Maryland's highest court overturned yesterday the death sentence of a Prince George's County man convicted of raping and robbing an Oxon Hill woman and then setting her apartment on fire, leaving the bound and gagged woman to die.
In a unanimous ruling, the Court of Appeals reversed the death penalty imposed on Donald T. Maziarz, 21, of Hillcrest Heights. The court said the judge who imposed the sentence had interpreted the state's death penalty law too harshly, and that the Circuit Court should decide again whether to sentence Maziarz to death.
Maziarz was found guilty last year of murder, rape, arson and robbery in the November 1982 death of 30-year-old Peggy Naomi Green, who had met Maziarz and a friend of his at a liquor store. Maziarz's friend, Kevin Bennett, pleaded guilty last year to the murder, rape and robbery of Green and is serving two life sentences plus 10 years.

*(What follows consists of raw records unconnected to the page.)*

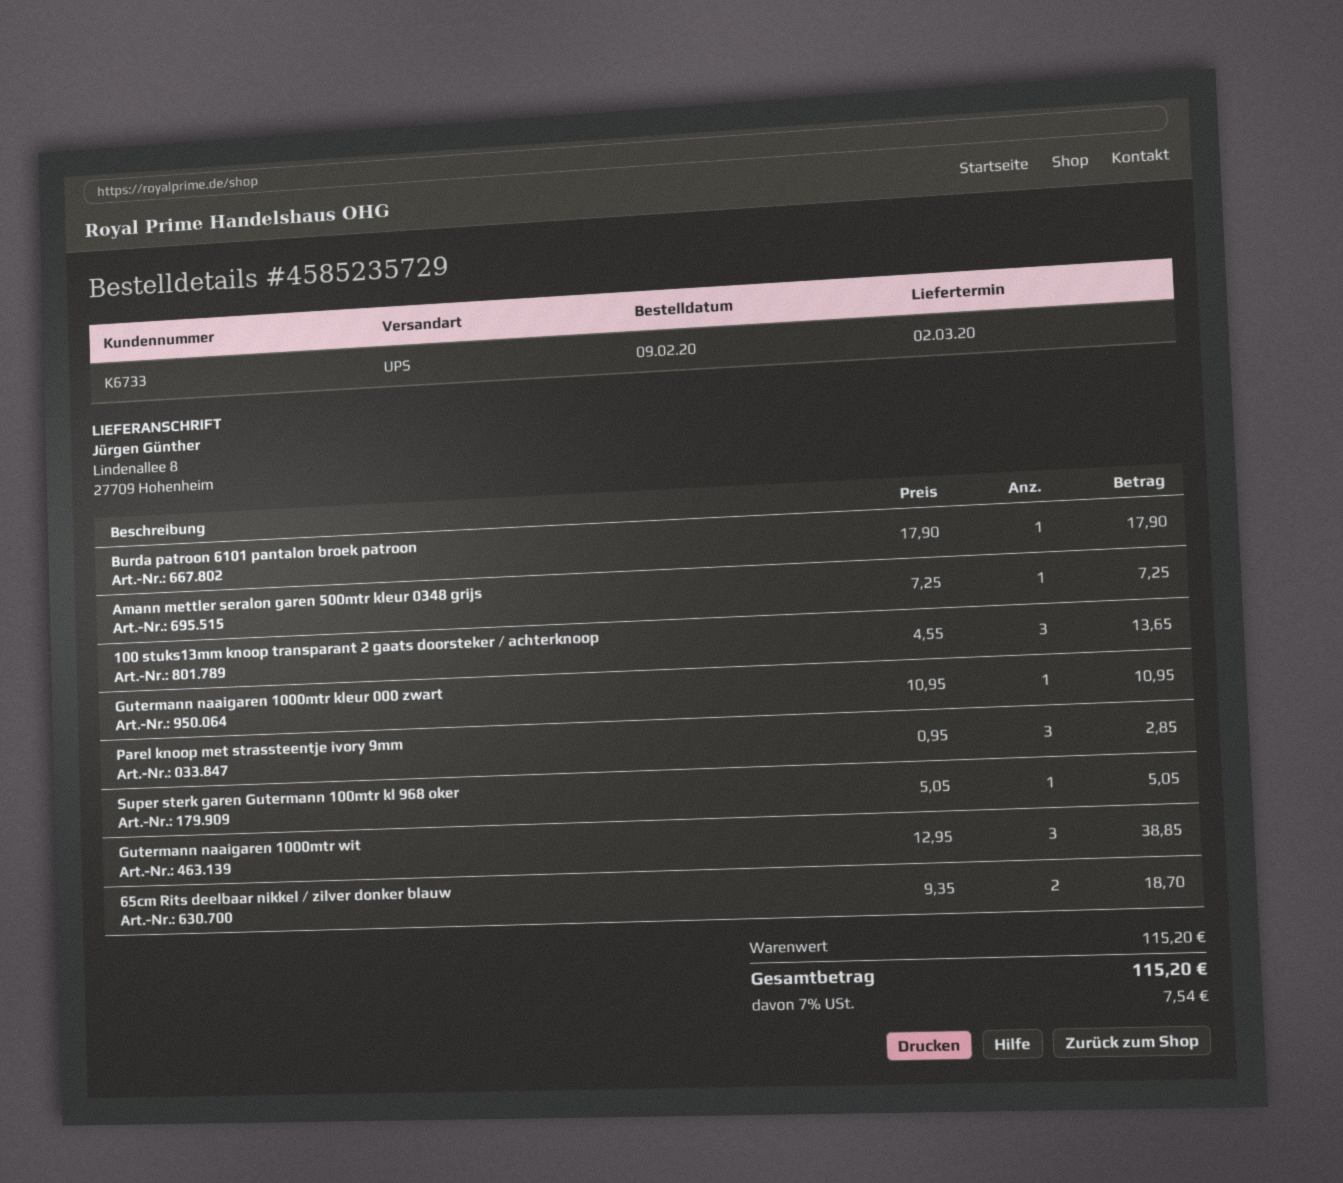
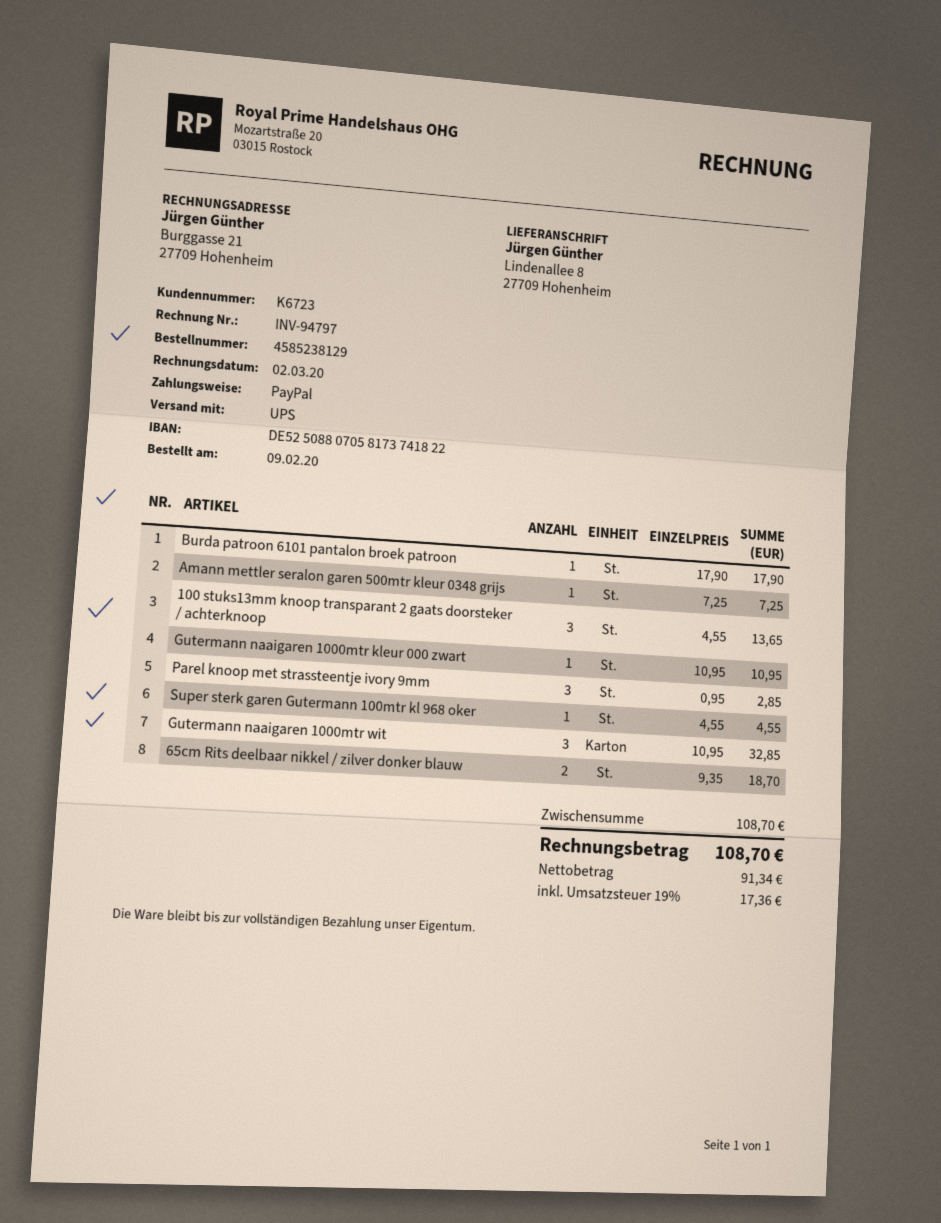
order number: 4585235729 -> 4585238129
customer number: K6733 -> K6723
Super sterk garen Gutermann 100mtr kl 968 oker: 1 x 5.05 = 5.05 -> 1 x 4.55 = 4.55
Gutermann naaigaren 1000mtr wit: 3 x 12.95 = 38.85 -> 3 x 10.95 = 32.85
subtotal: 115.20 -> 108.70
tax: 7% = 7.54 -> 19% = 17.36
total: 115.20 -> 108.70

Prince George's County Circuit Court Judge James Magruder Rea sentenced Maziarz to die in the gas chamber, saying that he had no choice in the matter despite testimony at the sentencing hearing that Maziarz was a "constant victim," neglected by his mother, and allegedly sexually abused by foster parents who practiced witchcraft.
The judge said that he was required to impose the death sentence under the state's death penalty law, which requires judges to consider a list of aggravating and mitigating factors in deciding on the sentence.
He said the aggravating factor was that the murder was committed during the course of a felony, and that the mitigating factors were Maziarz' age, and that he had "substantially impaired capacity to appreciate the criminality of his conduct," had not been convicted of any other violent crimes and was not the sole cause of Green's death.
"It would appear that unless the mitigating circumstances are overwhelming, the death penalty is mandated if any one of the aggravating circumstances is proven by the state," Rea said in a later opinion.
But the appeals court, in an opinion written by Judge Lawrence F. Rodowsky, said Rea's interpretation of the law "grossly distorts the statute to the prejudice of the accused." Rodowsky said that the court had "repeatedly said" that the death penalty should not be imposed if the mitigating factors outweigh the aggravating ones even slightly.